Father Joe Campbell celebrates the annual boat Mass on Norris Lake on June 15. Photo by Deacon Patrick Murphy-Racey

Father Joe Campbell celebrates the annual boat Mass on Norris Lake on June 15.
Photo by Deacon Patrick Murphy-Racey

LAFOLLETTE — Father Joe Campbell’s streak of consecutive boat Masses without a rain-out is intact.

Father Campbell held Mass June 15 for about 85 people enjoying Norris Lake on Father’s Day weekend. It was his 22nd Mass on the water.

And just as before, word spreads among Catholic boaters on Norris Lake that if it’s Father’s Day weekend, Father Campbell must be on the water to celebrate Mass, assisted by an altar server, a reader and Eucharistic ministers.

Father Campbell, pastor of Our Lady of Perpetual Help Church in LaFollette and Christ the King Church in Tazewell, held Mass for the 11th year in a cove near Powell Valley Marina just outside LaFollette in near perfect conditions—calm water, blue skies, and temperatures in the 80s. His boat Masses are held twice a year, in June and October.

Some 85 people aboard 20 boats and a personal watercraft participated in Father Joe Campbell's annual boat Mass on Norris Lake on June 15. Photo by Scott Dickman

Some 85 people aboard 20 boats and a personal watercraft participated in Father Joe Campbell’s annual boat Mass on Norris Lake on June 15.
Photo by Scott Dickman

After he picked up several Mass-goers at the marina, Father Campbell steered his pontoon boat toward the cove as boaters from across the lake fell in behind him.

As he reached the houseboat with a spacious covered bow that a parishioner donated for the day to serve as a marine altar, 18 other boats and a personal watercraft tied off next to the houseboat to receive Father Campbell’s homily and holy Communion.

Father Campbell said the boat Mass seemed like a natural thing to do because during the summer the OLPH parish nearly triples in size as Catholics from Ohio travel south to vacation on the lake and many of them own houses and condos.
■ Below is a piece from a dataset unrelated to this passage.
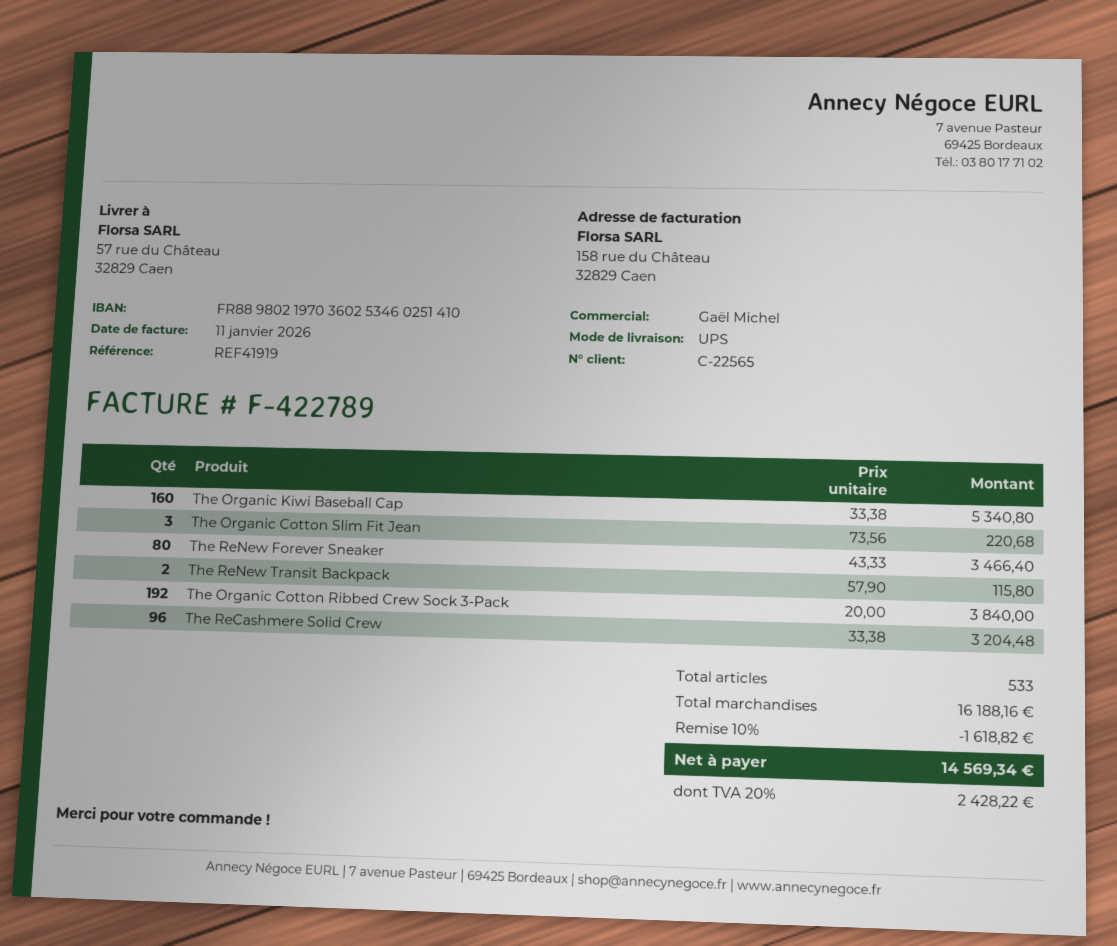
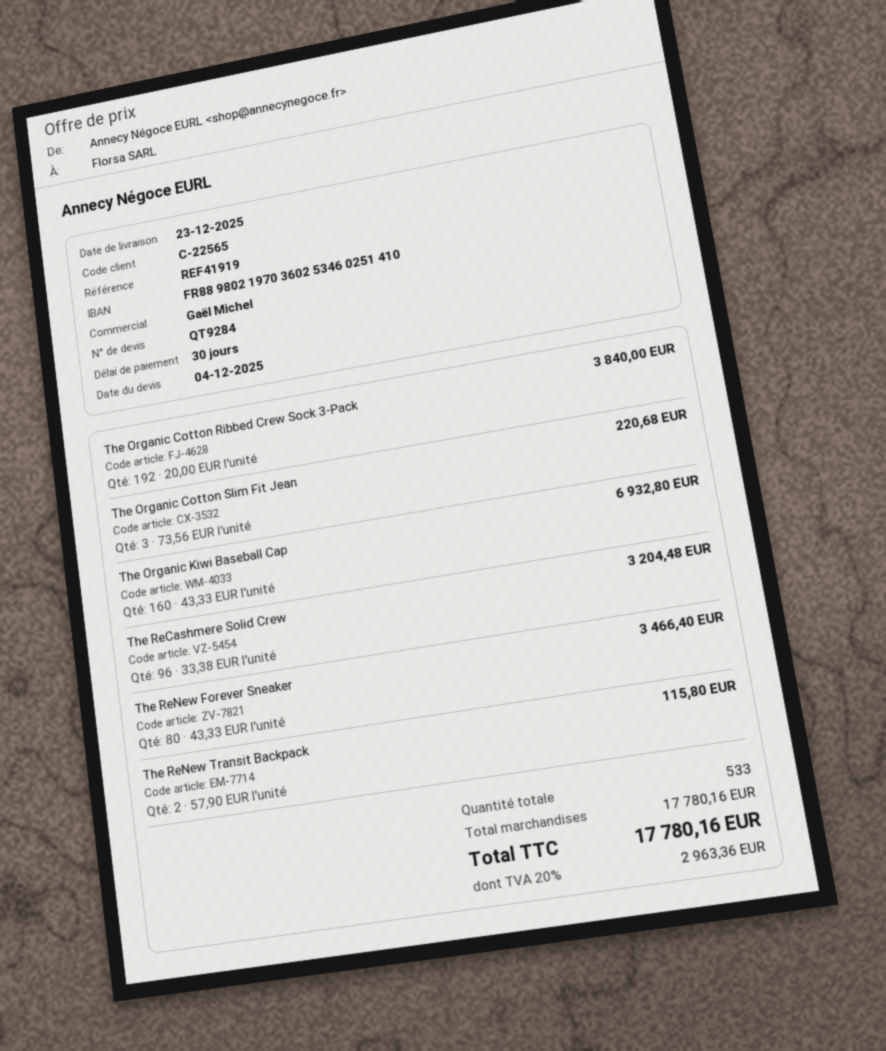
The Organic Kiwi Baseball Cap: 160 x 33.38 = 5340.80 -> 160 x 43.33 = 6932.80
subtotal: 16188.16 -> 17780.16
discount: 10% = 1618.82 -> none
tax: 20% = 2428.22 -> 20% = 2963.36
total: 14569.34 -> 17780.16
“We gather today in God’s chapel. Eleven years of doing a boat Mass and no rain yet. God likes the fact that we gather on the lake and do boat Masses, otherwise we would have had monsoons, and hurricanes, and horrible rains, and so on. So we gather in God’s chapel today on Father’s Day weekend to come together to pray and to ask God to make us a better world—a safe place for our children, and a place where we really get to enjoy our lives,” Father Campbell said as he began his homily.